The Skin & Gut Connection

What Is the Skin & Gut Connection?

Lifestyle factors are of central importance in gastrointestinal health and skin disorders. More commonly, we compartmentalize the human body by treating the skin itself separately instead of looking to the root cause. Yet there is a much broader perspective when dealing with the breakdown of skin. Our highly processed, genetically-modified grains, high intake of sugar, low fiber, and low fat in our diets contributes to gut microbiota that are out of balance.

This disruption of gastrointestinal microbes sets the stage for bowel permeability, skin disorders, as well as other health conditions. In our society, we tend to treat the smoke, not the fire. When you focus on the root cause (fire) and not the symptom (smoke) success rates are far greater. It is paramount to recognize that our Standard American Diet (SAD) is devoid of fiber and essential fats, while high in simple carbohydrates and sugar, which can be very taxing on the skin.

How Can I Restore the Skin & Gut Connection?

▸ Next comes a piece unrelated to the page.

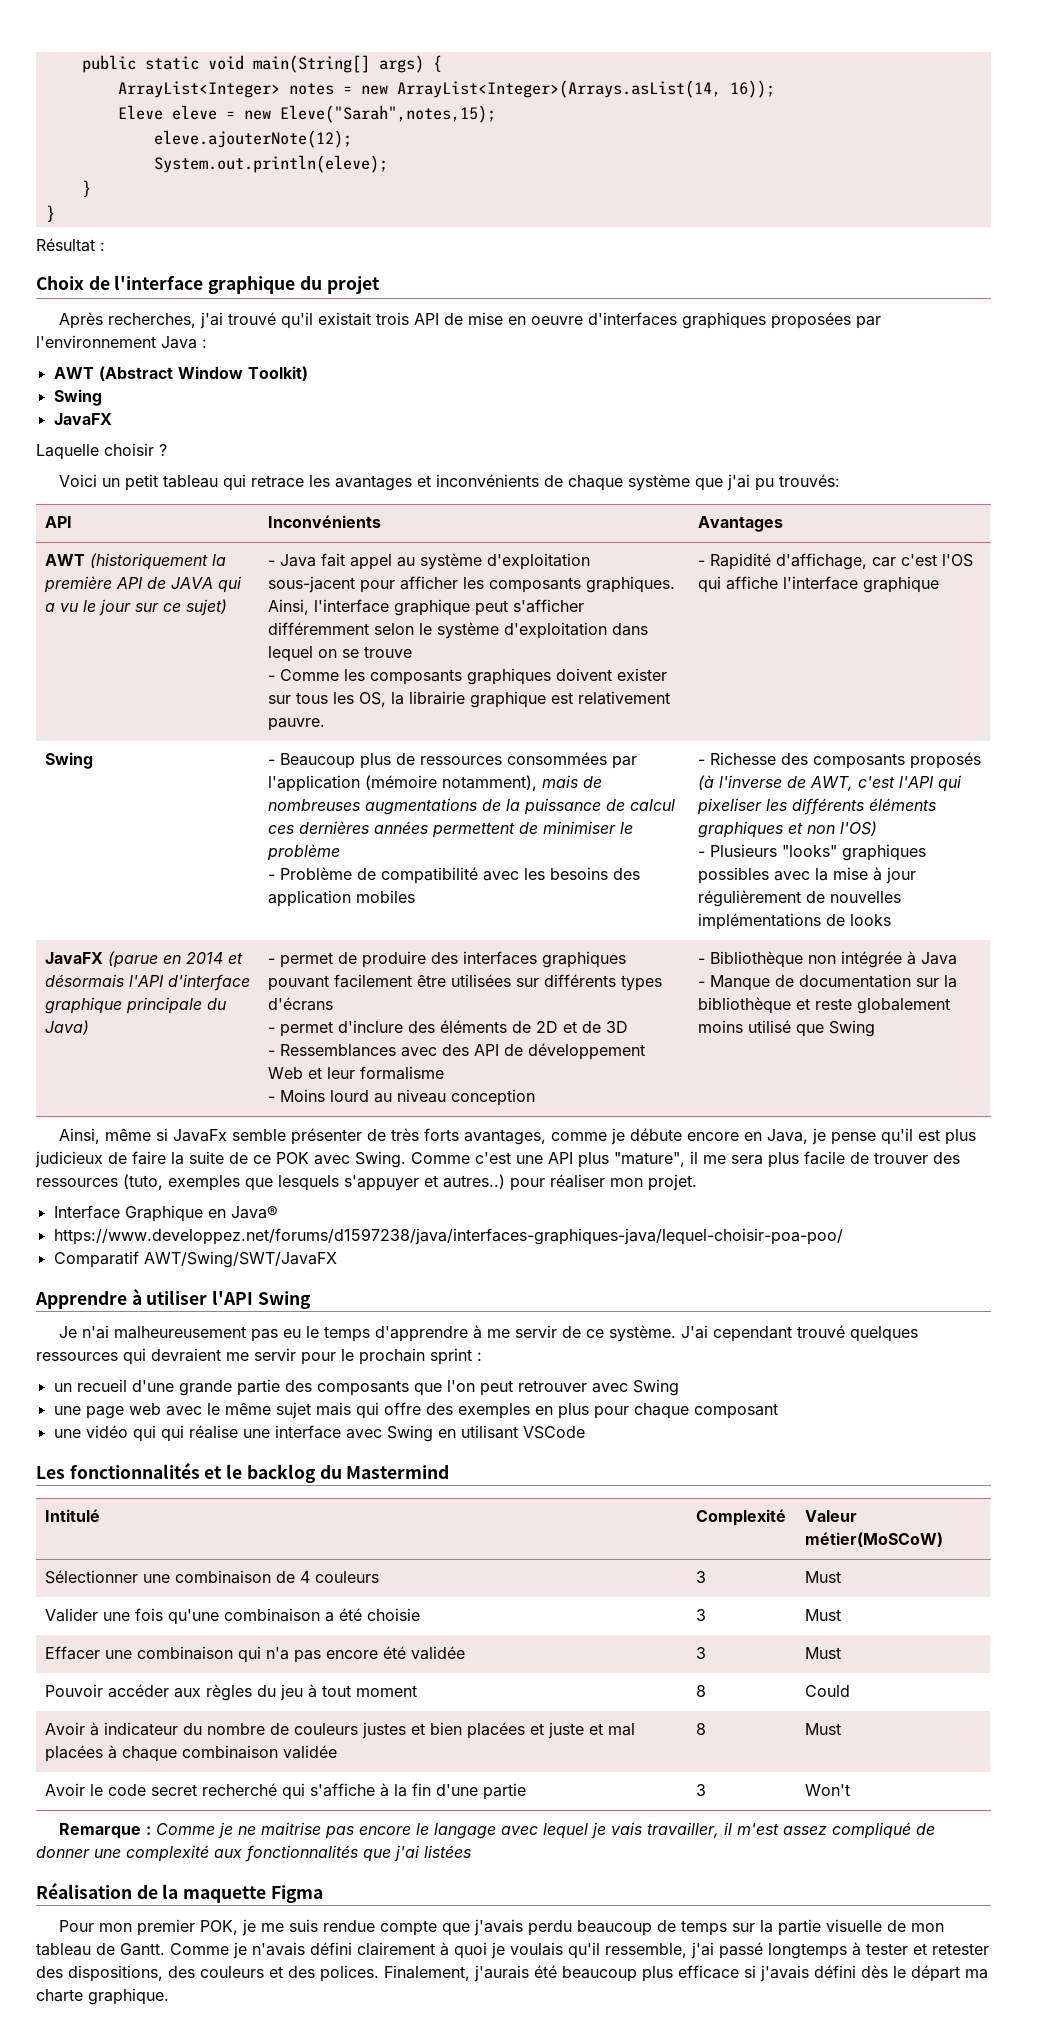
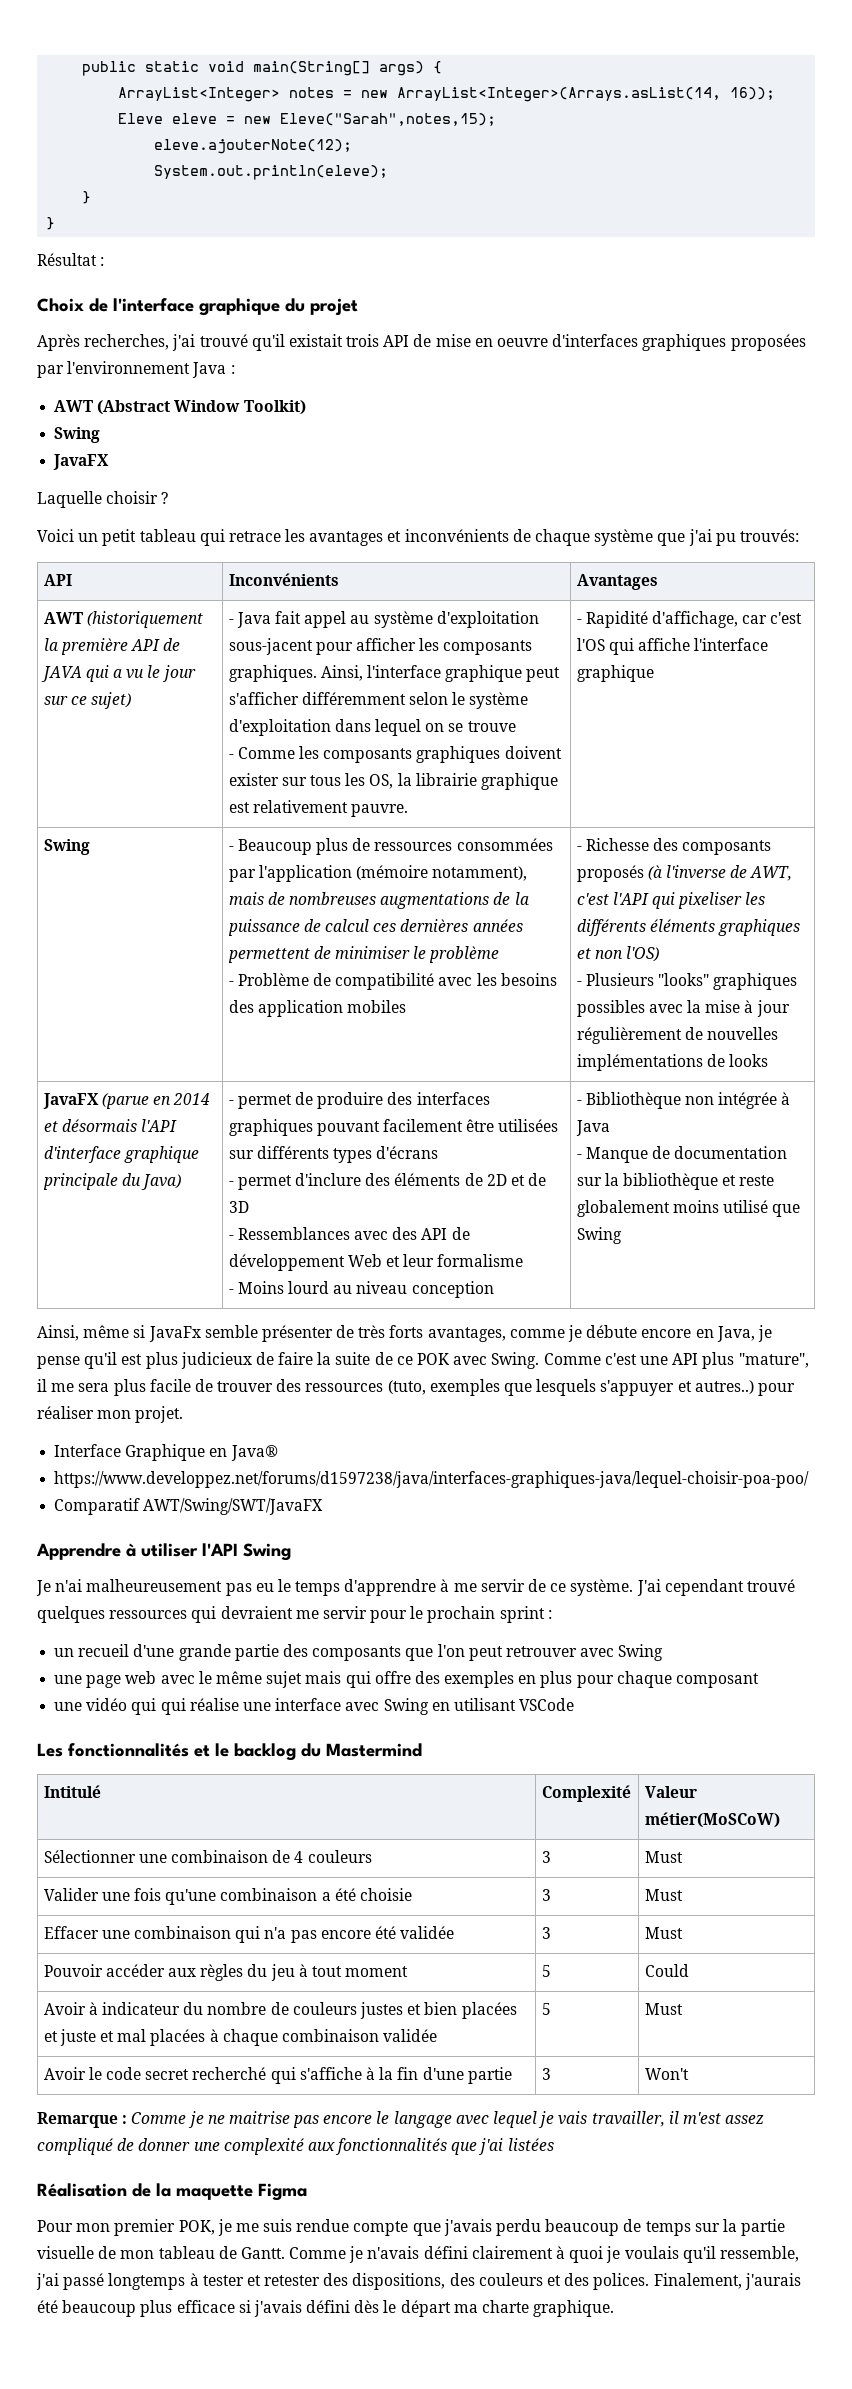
- Pouvoir accéder aux règles du jeu à tout moment | 8 | Could
+ Pouvoir accéder aux règles du jeu à tout moment | 5 | Could
- Avoir à indicateur du nombre de couleurs justes et bien placées et juste et mal placées à chaque combinaison validée | 8 | Must
+ Avoir à indicateur du nombre de couleurs justes et bien placées et juste et mal placées à chaque combinaison validée | 5 | Must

Prebiotic fiber is a special type of fiber that nurtures gut bacteria. Consider incorporating more prebiotic fiber rich foods in your daily meal plan. Some of those foods include garlic, onions, leeks, asparagus, chicory root, dandelion greens, artichoke, jicama, and acacia. Fermented foods like kimchi, sauerkraut, or fermented drinks like kombucha also promote the health of the gastrointestinal tract.

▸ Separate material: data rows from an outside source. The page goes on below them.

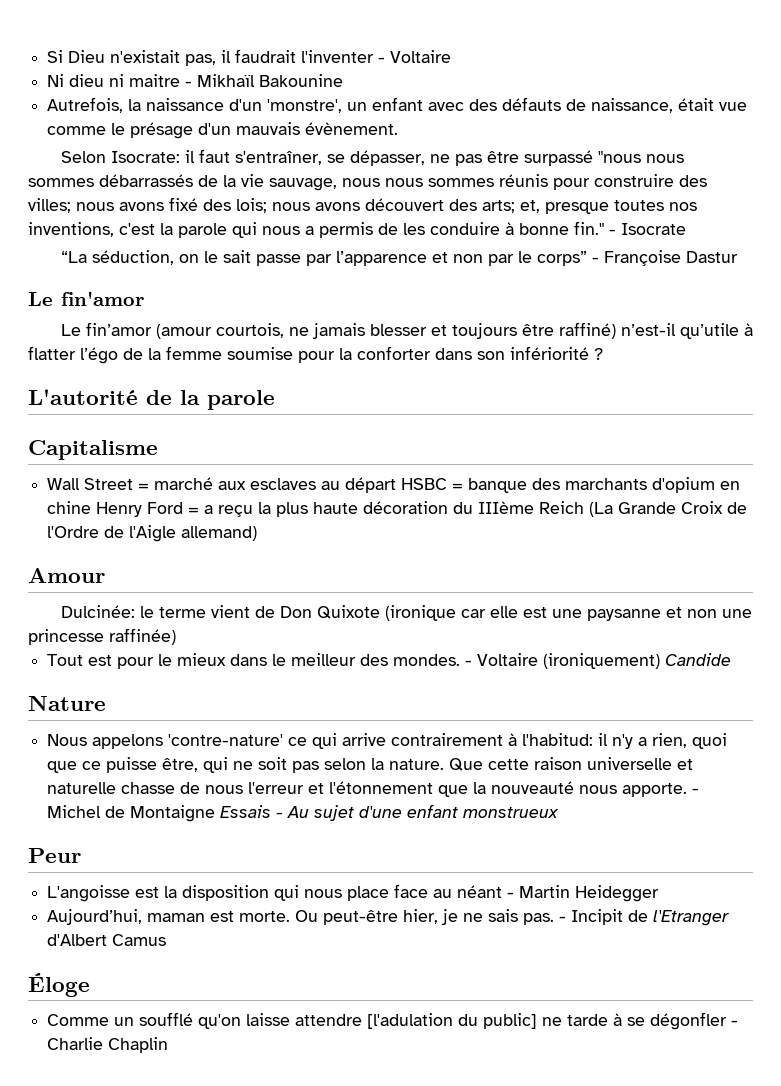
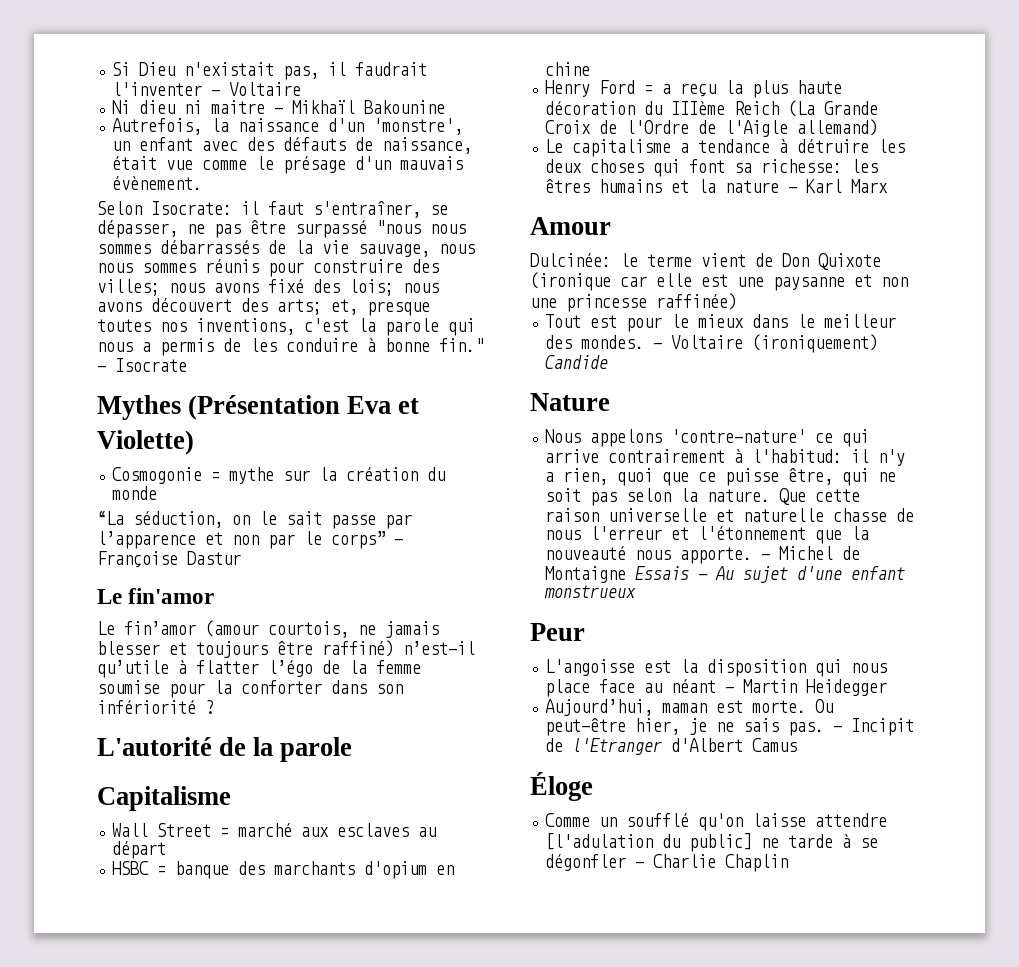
+ Mythes (Présentation Eva et Violette)
+ Cosmogonie = mythe sur la création du monde
- Wall Street = marché aux esclaves au départ HSBC = banque des marchants d'opium en chine Henry Ford = a reçu la plus haute décoration du IIIème Reich (La Grande Croix de l'Ordre de l'Aigle allemand)
+ Wall Street = marché aux esclaves au départ
+ HSBC = banque des marchants d'opium en chine
+ Henry Ford = a reçu la plus haute décoration du IIIème Reich (La Grande Croix de l'Ordre de l'Aigle allemand)
+ Le capitalisme a tendance à détruire les deux choses qui font sa richesse: les êtres humains et la nature - Karl Marx

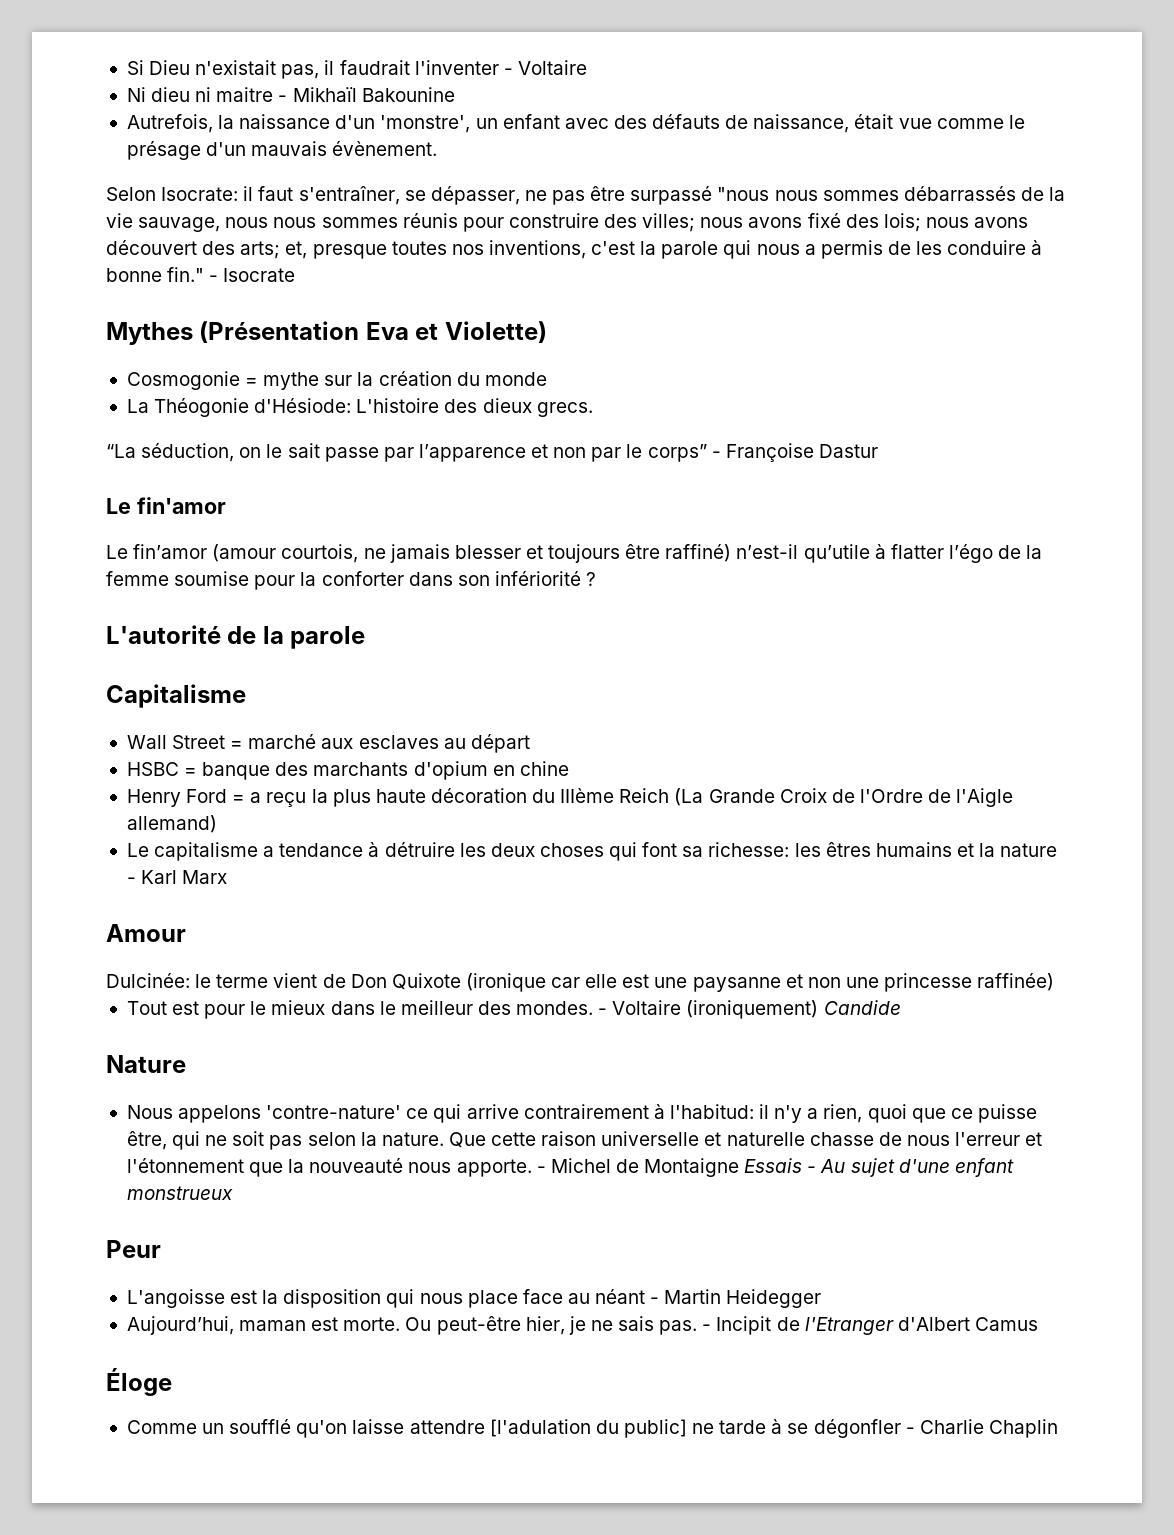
+ La Théogonie d'Hésiode: L'histoire des dieux grecs.

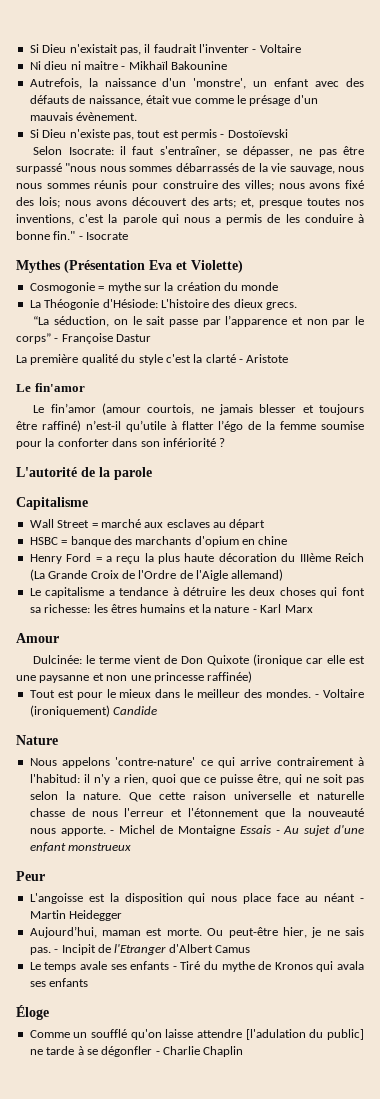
+ Si Dieu n'existe pas, tout est permis - Dostoïevski
+ La première qualité du style c'est la clarté - Aristote
+ Le temps avale ses enfants - Tiré du mythe de Kronos qui avala ses enfants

Other important nutrients that are recommended to improve gut health are good essential fats such as coconut oil, olive oil, wild caught fish, pasture fed beef or butter, ghee (for the dairy-intolerant), and avocados. Balancing the microbiota with fiber, good essential fats, prebiotics, probiotics, and fermented foods improves gut health and skin conditions can start to improve dramatically.